◆ Exercise ◆
Each entry below must be repeated exactly, with pictures left out.

Data excerpts:
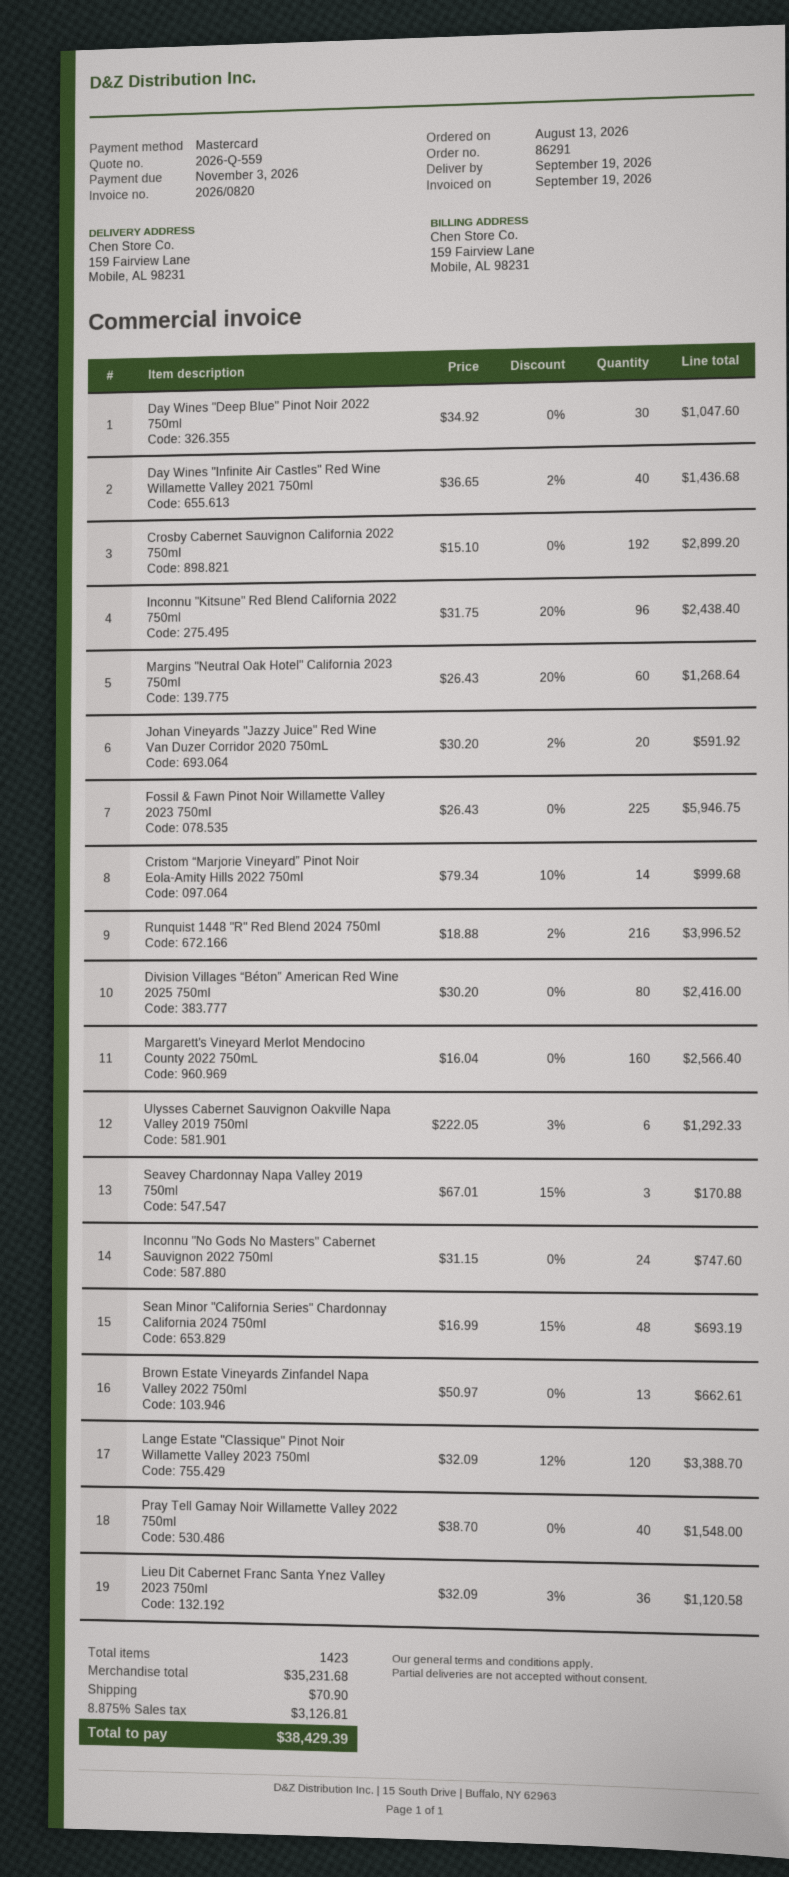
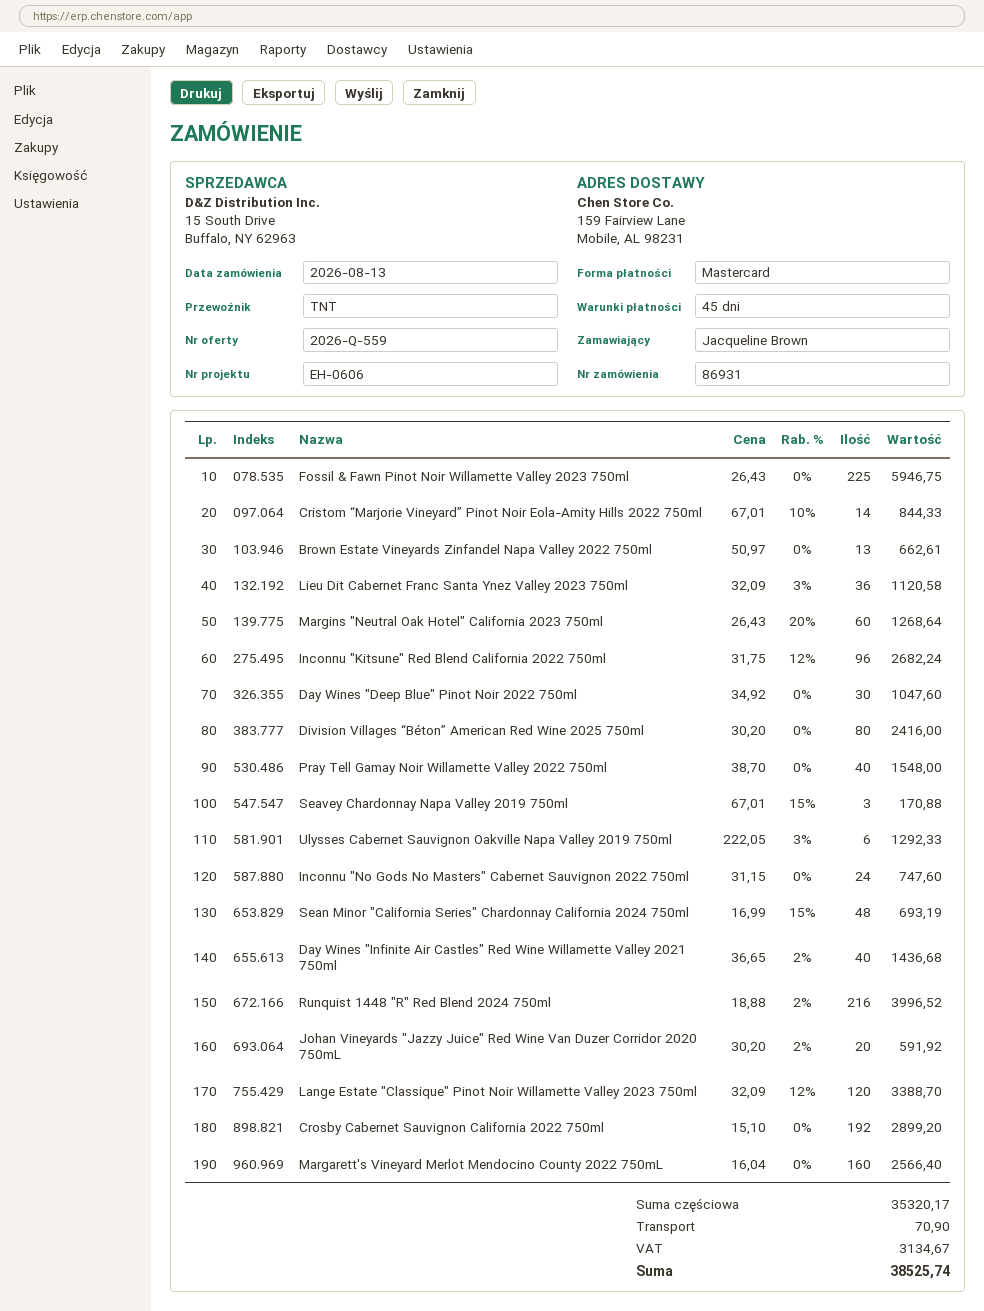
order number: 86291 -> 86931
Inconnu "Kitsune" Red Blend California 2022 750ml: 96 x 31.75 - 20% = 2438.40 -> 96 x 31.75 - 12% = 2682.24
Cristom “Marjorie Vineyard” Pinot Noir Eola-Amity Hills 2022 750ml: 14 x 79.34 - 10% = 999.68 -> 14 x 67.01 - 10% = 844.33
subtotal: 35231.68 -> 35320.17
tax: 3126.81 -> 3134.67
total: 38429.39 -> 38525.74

◆ Written reply ◆
order number: 86291 -> 86931
Inconnu "Kitsune" Red Blend California 2022 750ml: 96 x 31.75 - 20% = 2438.40 -> 96 x 31.75 - 12% = 2682.24
Cristom “Marjorie Vineyard” Pinot Noir Eola-Amity Hills 2022 750ml: 14 x 79.34 - 10% = 999.68 -> 14 x 67.01 - 10% = 844.33
subtotal: 35231.68 -> 35320.17
tax: 3126.81 -> 3134.67
total: 38429.39 -> 38525.74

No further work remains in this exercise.